Although these are still the mega projects of the big tech companies. I think the we can find effective examples of Compound AI Systems in our daily projects. This could be a speech recognition model that feeds into a language model or a computer vision algorithm that outputs text which is then fed into an LLM to generate descriptions or provide Q&A capabilities. The most abundant example seems to be RAG systems. From what I have seen, this is generally the best way to deploy a ChatGPT like capabilities internally
Alright, so compound AI systems are cool, but they’re not without their challenges:
1. Design Space Overload: The sheer number of possible designs for a given task can be overwhelming.
2. Optimization Woes: Unlike single models, compound systems involve non-differentiable components, making end-to-end optimization tricky.
3. Operational Complexities: Managing the operation of compound systems is more complex than traditional models.
Bottom line: Waiting for the next version of a mega-model from the big tech giants to fix your problem is a complete waste of time. The future of AI is in your ability to stitch pieces together that are effective, adaptable, and reliable. Instead of chasing incremental improvements on benchmarks, focus on building systems that work well for your specific needs today.
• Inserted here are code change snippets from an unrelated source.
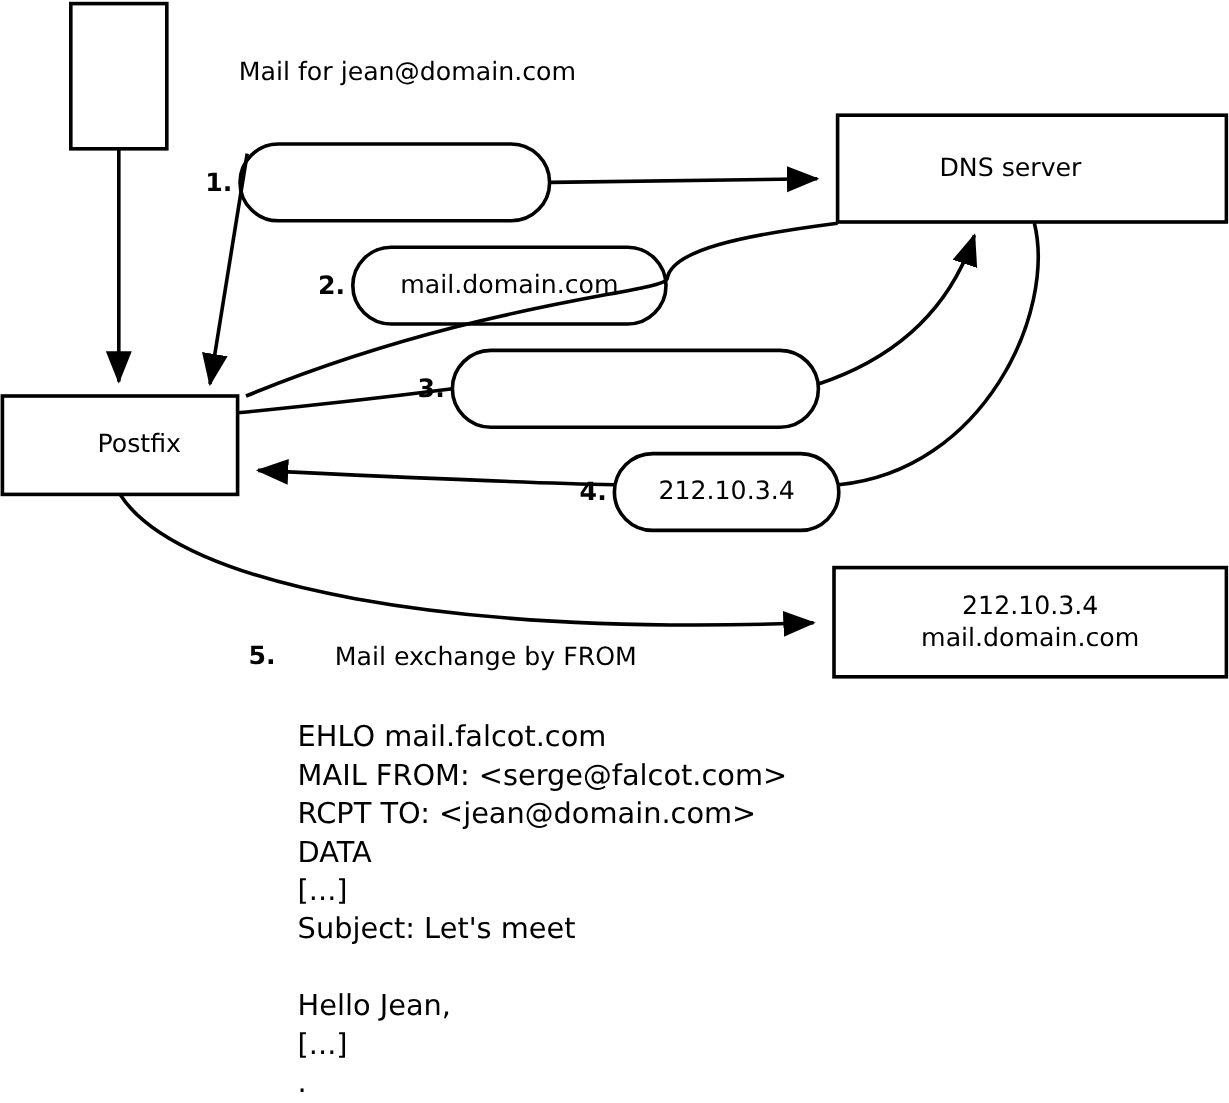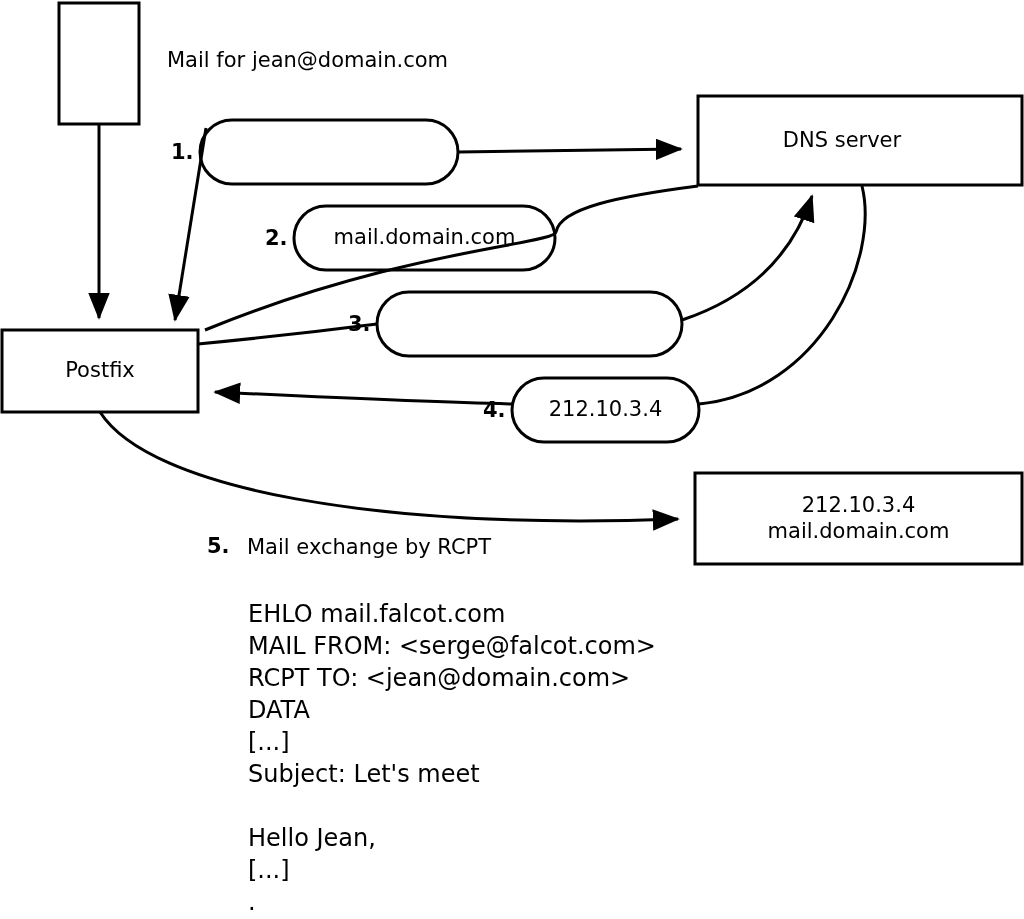--- a/index.html
+++ b/index.html
@@ -39,6 +39,7 @@
     font-size: 21px;
     white-space: pre;
     line-height: 1.28;
+    margin-left: 32px;
   }
   .step-num {
     position: absolute;

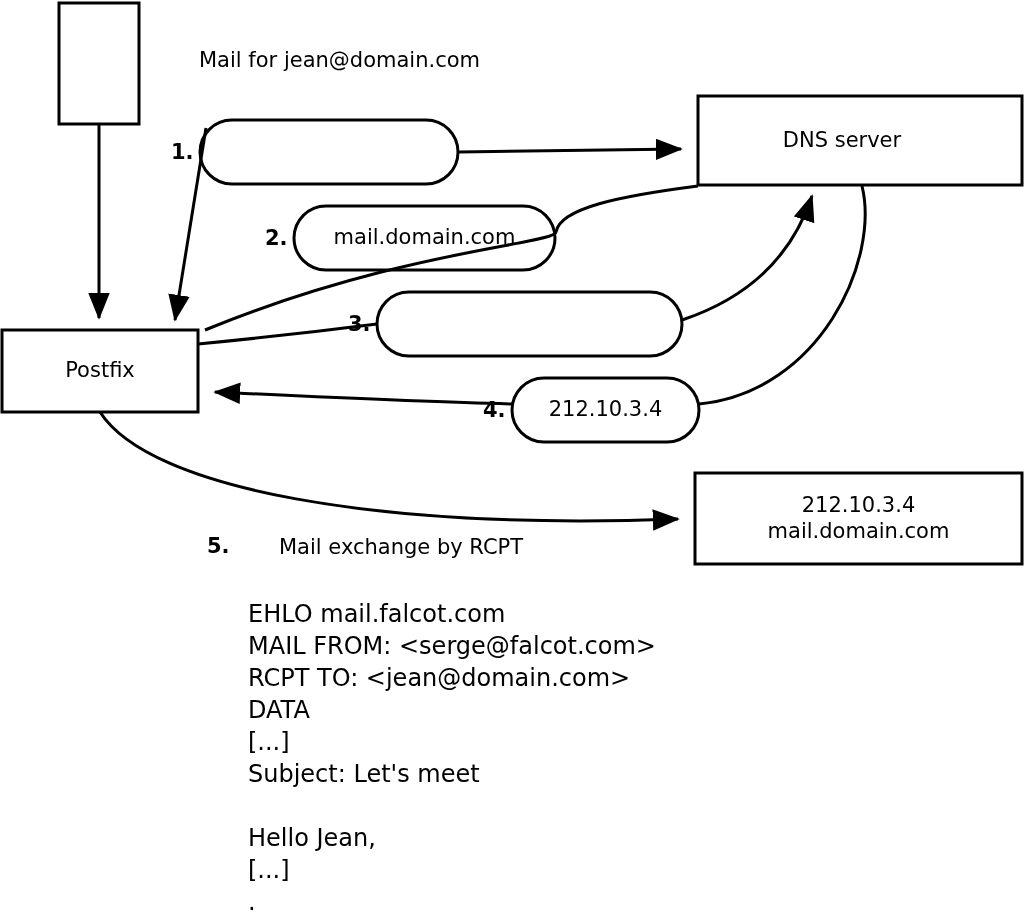--- a/index.html
+++ b/index.html
@@ -103,7 +103,7 @@
 
   <div class="node-label" style="left:698px; top:96px; width:288px; height:89px;">DNS server</div>
 
-  <div class="node-label" style="left:2px; top:330px; width:196px; height:82px;">Postfix</div>
+  <div class="node-label" style="left:18px; top:330px; width:196px; height:82px;">Postfix</div>
 
   <div class="node-label" style="left:695px; top:473px; width:327px; height:91px;">212.10.3.4
 mail.domain.com</div>

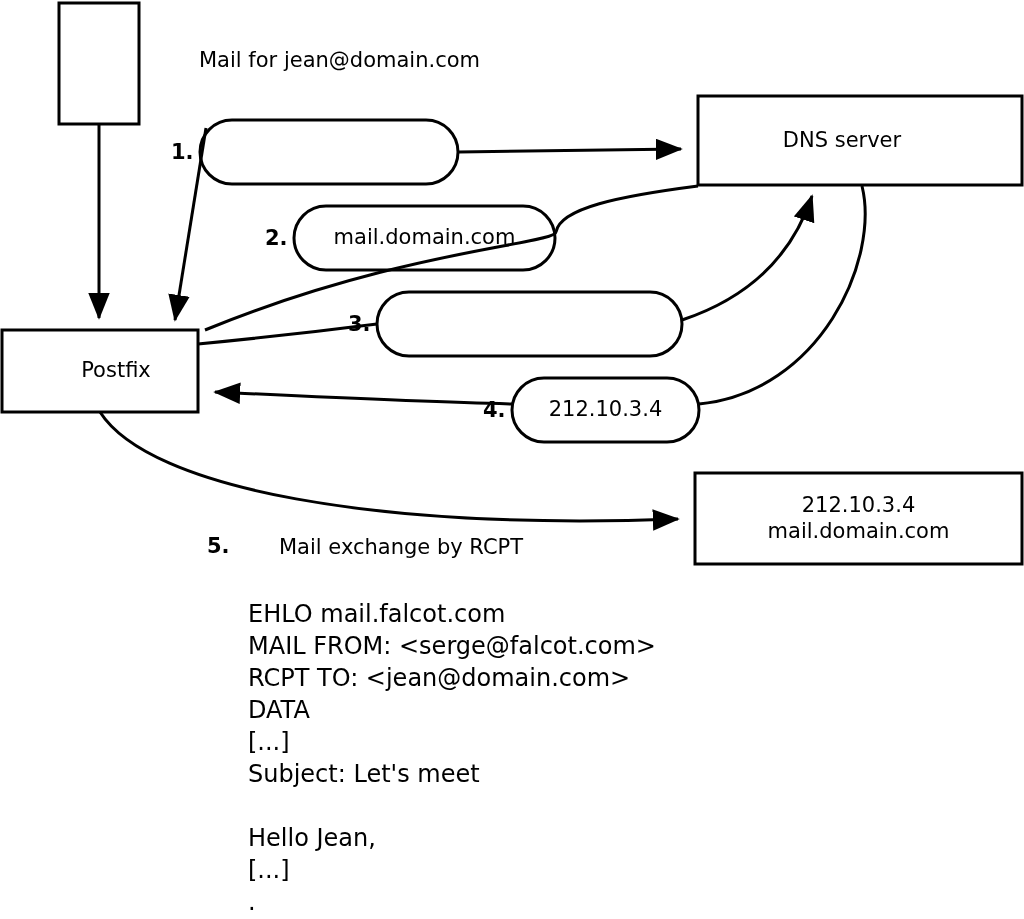--- a/index.html
+++ b/index.html
@@ -121,7 +121,7 @@
   <div class="node-label" style="left:512px; top:378px; width:187px; height:64px;">212.10.3.4</div>
 
   <div class="step-num" style="left:207px; top:534px;">5.</div>
-  <div class="free-text" style="left:247px; top:534px;">Mail exchange by RCPT</div>
+  <div class="free-text" style="left:247px; top:534px;">Mail exchange by FROM</div>
 
   <div class="mono-block" style="left:248px; top:598px;"><span>EHLO mail.falcot.com</span>
 <span>MAIL FROM: &lt;serge@falcot.com&gt;</span>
Try some stuff with the tools and frameworks available, maybe break prod once or twice, experiment with different designs, and optimize for real-world performance. By leveraging compound AI systems, you can deliver better results faster and more cost-effectively than relying on the latest state-of-the-art model.
The shift from monolithic models to compound AI systems is a game-changer for AI development. By embracing this approach, we can achieve greater effectiveness and reliability in our applications. So, let’s move beyond the hype and start building systems that truly make a difference.